Data records:

-------

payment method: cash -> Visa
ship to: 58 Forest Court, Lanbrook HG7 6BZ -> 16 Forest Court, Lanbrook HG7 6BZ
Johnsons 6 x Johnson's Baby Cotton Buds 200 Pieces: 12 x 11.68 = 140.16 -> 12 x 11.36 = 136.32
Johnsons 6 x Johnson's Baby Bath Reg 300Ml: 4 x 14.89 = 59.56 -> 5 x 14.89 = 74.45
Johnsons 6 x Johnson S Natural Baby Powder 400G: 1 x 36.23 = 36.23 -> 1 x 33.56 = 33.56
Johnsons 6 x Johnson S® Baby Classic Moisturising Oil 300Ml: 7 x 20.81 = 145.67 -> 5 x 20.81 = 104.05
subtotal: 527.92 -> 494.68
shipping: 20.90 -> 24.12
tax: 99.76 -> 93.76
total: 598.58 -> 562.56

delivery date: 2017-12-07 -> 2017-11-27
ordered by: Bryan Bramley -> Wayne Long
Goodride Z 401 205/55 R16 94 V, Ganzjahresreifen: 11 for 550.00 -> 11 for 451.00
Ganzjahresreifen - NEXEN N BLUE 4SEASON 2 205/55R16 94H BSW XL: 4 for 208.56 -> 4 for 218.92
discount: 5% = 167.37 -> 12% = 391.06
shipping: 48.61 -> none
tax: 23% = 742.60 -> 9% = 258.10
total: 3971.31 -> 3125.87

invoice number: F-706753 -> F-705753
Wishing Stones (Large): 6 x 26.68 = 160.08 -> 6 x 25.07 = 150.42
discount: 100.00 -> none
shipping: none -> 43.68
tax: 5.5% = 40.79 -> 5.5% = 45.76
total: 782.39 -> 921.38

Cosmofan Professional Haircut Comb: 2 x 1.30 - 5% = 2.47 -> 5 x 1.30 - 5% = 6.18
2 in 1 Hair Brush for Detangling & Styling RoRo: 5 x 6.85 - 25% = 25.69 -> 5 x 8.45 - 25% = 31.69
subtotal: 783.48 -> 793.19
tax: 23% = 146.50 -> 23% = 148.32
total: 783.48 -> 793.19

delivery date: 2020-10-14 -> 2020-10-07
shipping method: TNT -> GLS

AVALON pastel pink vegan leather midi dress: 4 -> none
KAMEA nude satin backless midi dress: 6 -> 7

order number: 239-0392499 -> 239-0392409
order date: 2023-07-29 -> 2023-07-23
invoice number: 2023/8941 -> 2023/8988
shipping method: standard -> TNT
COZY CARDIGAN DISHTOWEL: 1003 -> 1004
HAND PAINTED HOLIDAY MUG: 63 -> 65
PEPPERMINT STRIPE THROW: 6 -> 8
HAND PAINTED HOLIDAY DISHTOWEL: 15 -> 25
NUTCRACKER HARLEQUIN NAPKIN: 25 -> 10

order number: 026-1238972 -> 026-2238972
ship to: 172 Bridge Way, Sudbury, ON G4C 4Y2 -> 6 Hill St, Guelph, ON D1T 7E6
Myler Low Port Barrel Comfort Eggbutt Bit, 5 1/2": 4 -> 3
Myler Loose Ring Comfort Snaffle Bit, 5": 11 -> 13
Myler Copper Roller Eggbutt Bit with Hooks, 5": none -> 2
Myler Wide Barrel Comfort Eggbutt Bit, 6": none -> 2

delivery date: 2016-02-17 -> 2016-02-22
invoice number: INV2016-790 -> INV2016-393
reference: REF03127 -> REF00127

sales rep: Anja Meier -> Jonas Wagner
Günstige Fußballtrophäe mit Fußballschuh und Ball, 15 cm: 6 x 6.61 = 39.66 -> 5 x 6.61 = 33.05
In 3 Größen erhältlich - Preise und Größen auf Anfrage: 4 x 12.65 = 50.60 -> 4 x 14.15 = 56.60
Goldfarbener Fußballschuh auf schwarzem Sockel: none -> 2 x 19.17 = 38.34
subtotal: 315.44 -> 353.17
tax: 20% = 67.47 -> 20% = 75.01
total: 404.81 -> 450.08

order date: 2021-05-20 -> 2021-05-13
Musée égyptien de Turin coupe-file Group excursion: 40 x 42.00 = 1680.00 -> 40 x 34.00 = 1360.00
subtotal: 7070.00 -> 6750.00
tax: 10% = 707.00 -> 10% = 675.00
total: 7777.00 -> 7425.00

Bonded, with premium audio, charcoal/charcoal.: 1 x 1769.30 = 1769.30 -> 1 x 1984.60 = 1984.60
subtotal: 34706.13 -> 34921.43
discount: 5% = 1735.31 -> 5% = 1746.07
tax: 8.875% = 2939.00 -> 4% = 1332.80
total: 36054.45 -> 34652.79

-------

■ Work required:
Reproduce only the lines above spanning from the line containing "tax: 5.5% = 40.79 -> 5.5% = 45.76" through the line containing "tax: 23% = 146.50 -> 23% = 148.32", word for word.

■ Solution for this problem:
tax: 5.5% = 40.79 -> 5.5% = 45.76
total: 782.39 -> 921.38

Cosmofan Professional Haircut Comb: 2 x 1.30 - 5% = 2.47 -> 5 x 1.30 - 5% = 6.18
2 in 1 Hair Brush for Detangling & Styling RoRo: 5 x 6.85 - 25% = 25.69 -> 5 x 8.45 - 25% = 31.69
subtotal: 783.48 -> 793.19
tax: 23% = 146.50 -> 23% = 148.32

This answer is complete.